Of my books on the signing table.
“Are these complimentary?”
Of the topic of filicide.
“I can’t read this. I read The Lovely Bones and I hated it.”
Of my pitch that it’s about a man trying to understand his wife by way of understanding the family secrets and ancestors in her family.
“Oh, we all have black sheep in our family. My brother’s wife just left him and he’s now realizing it had something to do with her mother.”
Of my description of the book to a kind old man.
“Sounds good. Let me go ask my wife.”
Of my offer to sign a book for a woman.
“Oh, are you the author?”
Of my introduction to the next person who approached my table, “Hi, I’m the author Karen Harrington.”
“Hello the author Karen Harrington.”
Of the mints on my signing table.
“What are these for?”
Of the puzzle on my signing table?
“Why did you cut up your cover like that?”

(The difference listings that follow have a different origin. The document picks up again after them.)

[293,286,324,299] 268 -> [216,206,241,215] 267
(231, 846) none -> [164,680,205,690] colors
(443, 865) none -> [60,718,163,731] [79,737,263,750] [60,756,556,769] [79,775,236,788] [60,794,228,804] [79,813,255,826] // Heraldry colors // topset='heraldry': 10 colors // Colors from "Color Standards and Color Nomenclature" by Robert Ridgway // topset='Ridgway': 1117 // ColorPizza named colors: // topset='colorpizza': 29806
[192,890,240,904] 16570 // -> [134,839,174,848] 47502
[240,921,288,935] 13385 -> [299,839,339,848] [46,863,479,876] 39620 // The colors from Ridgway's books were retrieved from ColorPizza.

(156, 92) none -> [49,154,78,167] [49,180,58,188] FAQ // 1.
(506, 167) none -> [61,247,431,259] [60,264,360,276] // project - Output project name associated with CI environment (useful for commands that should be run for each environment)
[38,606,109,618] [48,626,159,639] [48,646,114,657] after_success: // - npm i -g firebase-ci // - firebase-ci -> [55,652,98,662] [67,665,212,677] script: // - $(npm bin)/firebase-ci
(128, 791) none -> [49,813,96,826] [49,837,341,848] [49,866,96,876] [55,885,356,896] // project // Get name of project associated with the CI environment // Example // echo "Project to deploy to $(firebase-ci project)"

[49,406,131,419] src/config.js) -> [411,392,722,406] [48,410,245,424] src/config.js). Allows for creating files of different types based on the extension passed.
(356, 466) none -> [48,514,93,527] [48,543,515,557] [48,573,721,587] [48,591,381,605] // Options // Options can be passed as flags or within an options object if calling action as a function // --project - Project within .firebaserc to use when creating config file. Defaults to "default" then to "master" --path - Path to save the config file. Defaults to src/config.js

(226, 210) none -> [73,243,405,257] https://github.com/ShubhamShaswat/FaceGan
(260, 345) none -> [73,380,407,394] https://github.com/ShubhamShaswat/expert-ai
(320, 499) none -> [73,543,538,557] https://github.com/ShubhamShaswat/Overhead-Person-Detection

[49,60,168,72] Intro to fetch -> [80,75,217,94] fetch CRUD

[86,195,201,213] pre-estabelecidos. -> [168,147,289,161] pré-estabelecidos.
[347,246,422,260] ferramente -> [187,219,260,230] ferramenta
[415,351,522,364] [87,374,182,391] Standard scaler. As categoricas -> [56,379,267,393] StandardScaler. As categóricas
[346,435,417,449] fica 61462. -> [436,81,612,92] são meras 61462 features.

Of the woman who ran over to my table with her hubby and told me her name was Jane.
Hubby: “If I read this, will I understand my wife better?”
Me: Huh Huh. Maybe. Here’s a bookmark.” (She leaves. Returns 10 mintues later.)
“OMG! My husband’s name is Tom!” (See, the couple in my book are Jane and Tom.)
Of my accidental penning “Very best pictures” (Doh! Should have written WISHES)
Me: “Oh, I’m so sorry. We were talking about pictures, and, well, ha ha…well, if I become famous, one day this will be very valuable.”